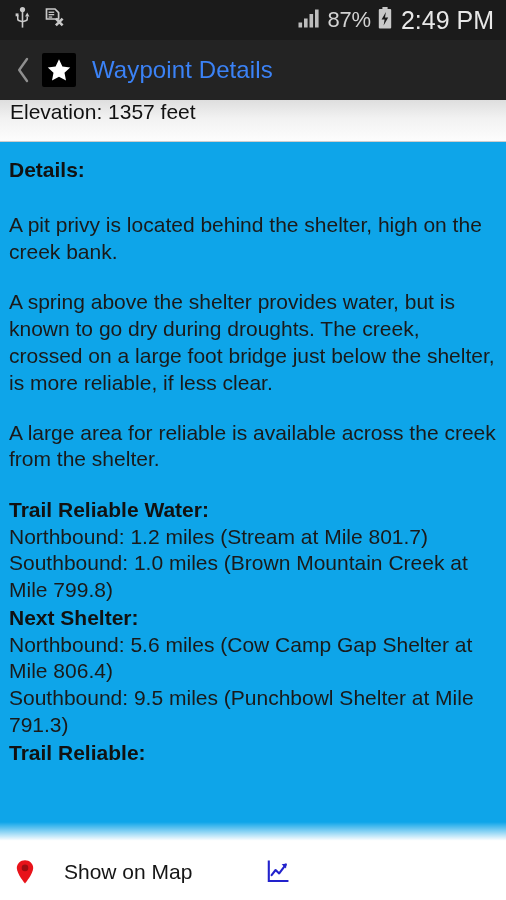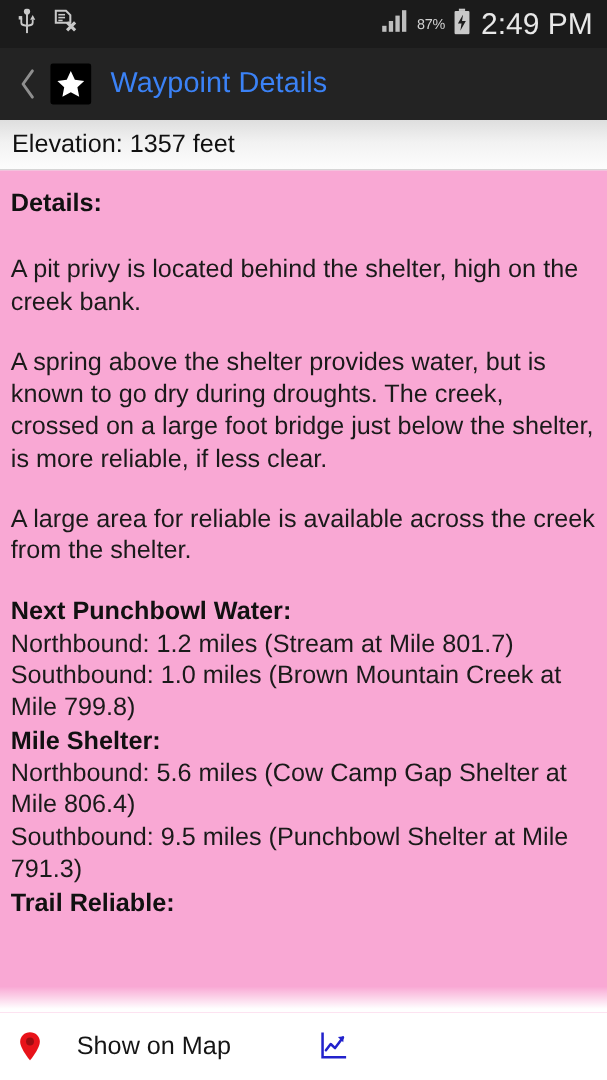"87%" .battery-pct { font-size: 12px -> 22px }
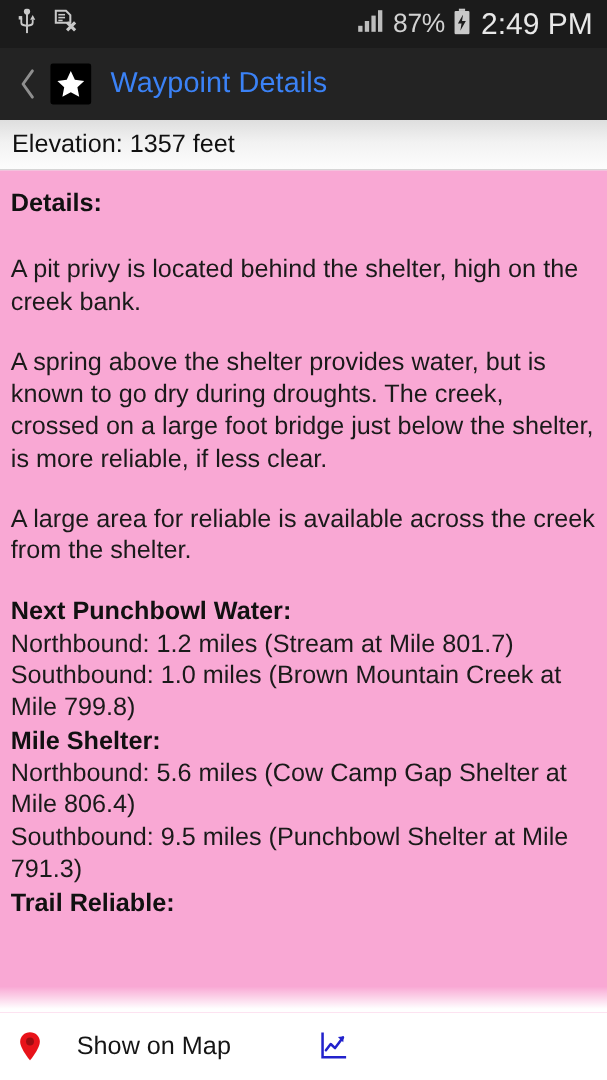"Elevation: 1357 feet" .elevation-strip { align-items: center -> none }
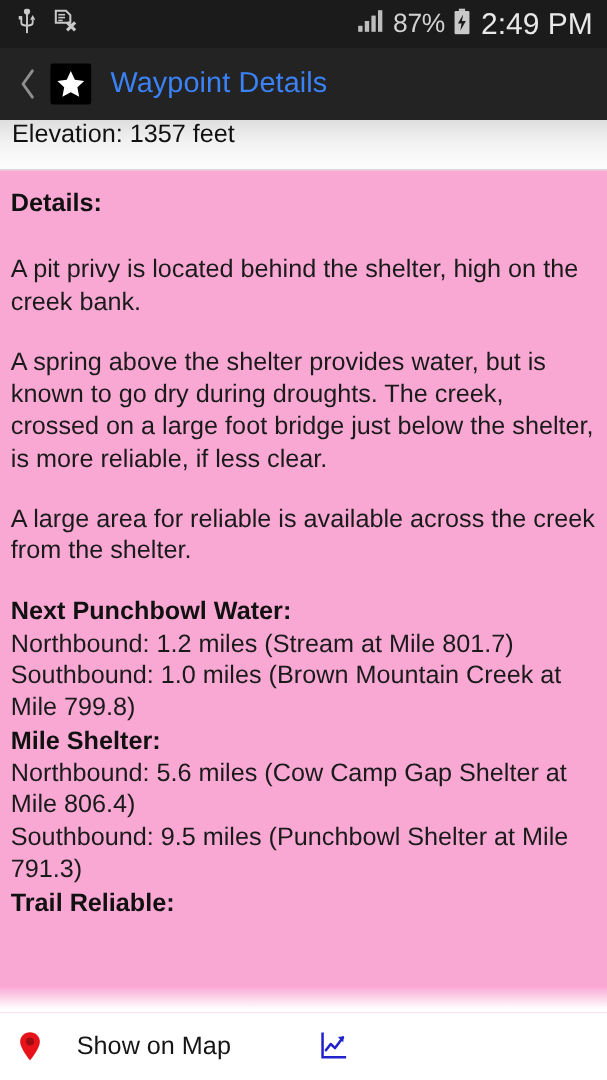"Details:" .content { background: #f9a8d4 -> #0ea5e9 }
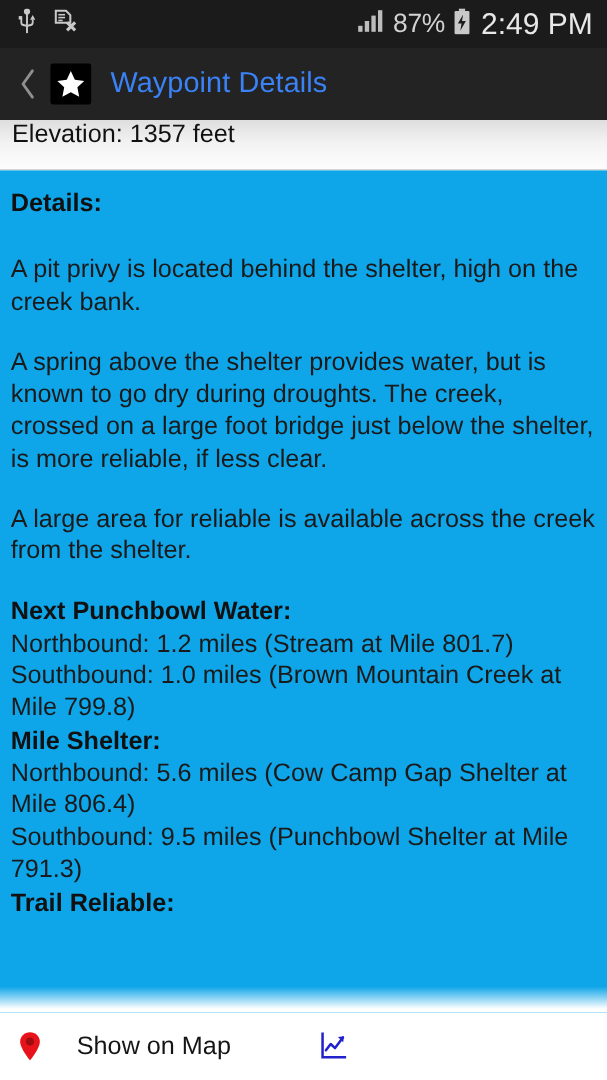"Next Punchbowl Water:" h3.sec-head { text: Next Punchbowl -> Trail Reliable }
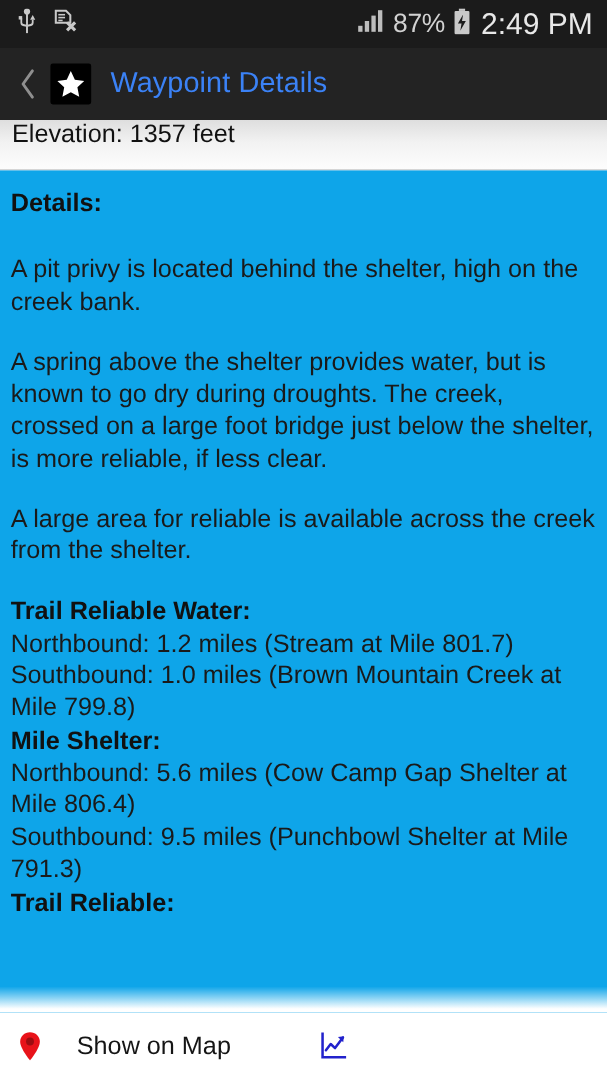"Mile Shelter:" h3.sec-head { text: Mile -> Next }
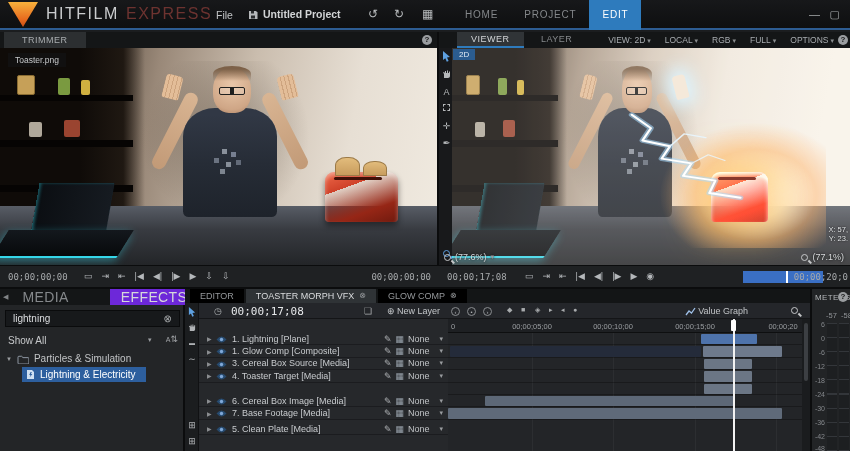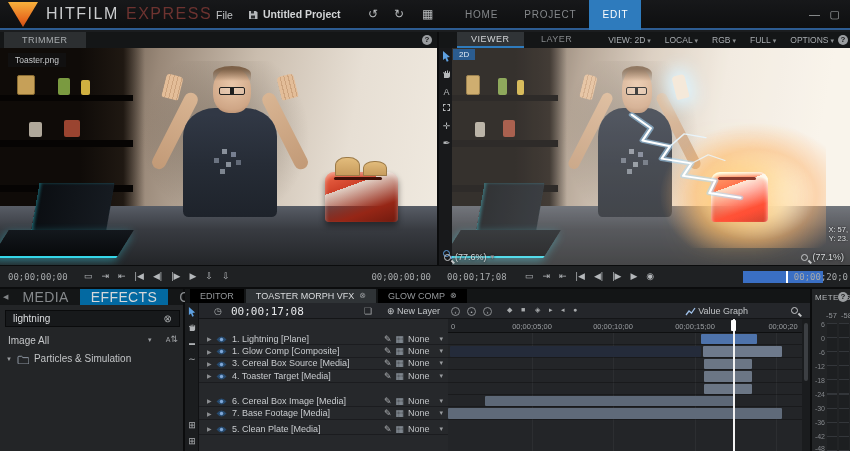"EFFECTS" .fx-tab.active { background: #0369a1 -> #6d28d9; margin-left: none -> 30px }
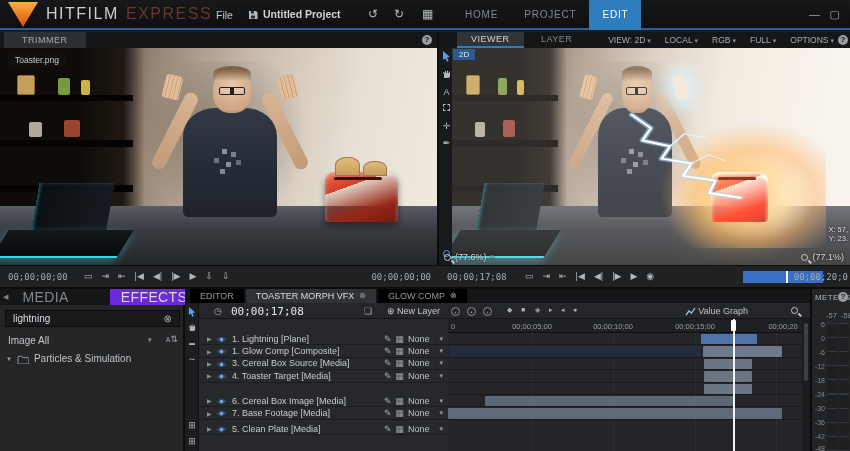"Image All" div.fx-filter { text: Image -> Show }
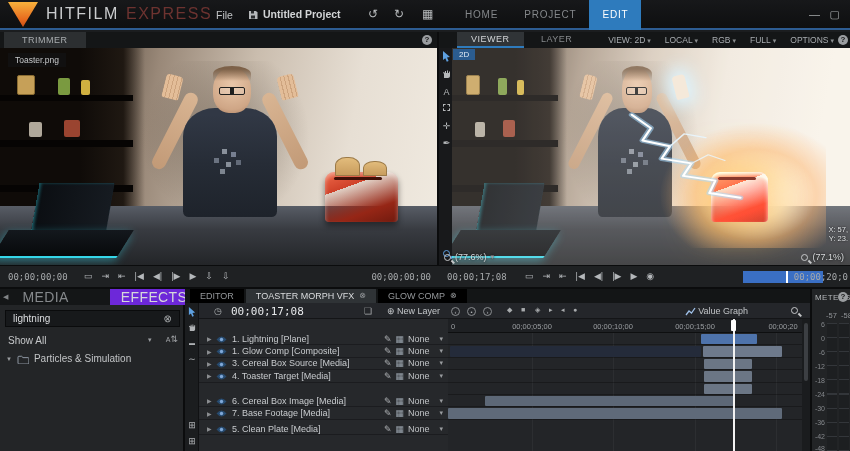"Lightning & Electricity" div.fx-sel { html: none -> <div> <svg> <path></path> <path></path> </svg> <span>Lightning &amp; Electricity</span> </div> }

—————

* **Exercise aim**
With images left out, the data must be transcribed exactly.

* **Exercise answer**
"87%" .battery-pct { font-size: 12px -> 22px }
"Elevation: 1357 feet" .elevation-strip { align-items: center -> none }
"Details:" .content { background: #f9a8d4 -> #0ea5e9 }
"Next Punchbowl Water:" h3.sec-head { text: Next Punchbowl -> Trail Reliable }
"Mile Shelter:" h3.sec-head { text: Mile -> Next }
"EFFECTS" .fx-tab.active { background: #0369a1 -> #6d28d9; margin-left: none -> 30px }
"Image All" div.fx-filter { text: Image -> Show }
"Lightning & Electricity" div.fx-sel { html: none -> <div> <svg> <path></path> <path></path> </svg> <span>Lightning &amp; Electricity</span> </div> }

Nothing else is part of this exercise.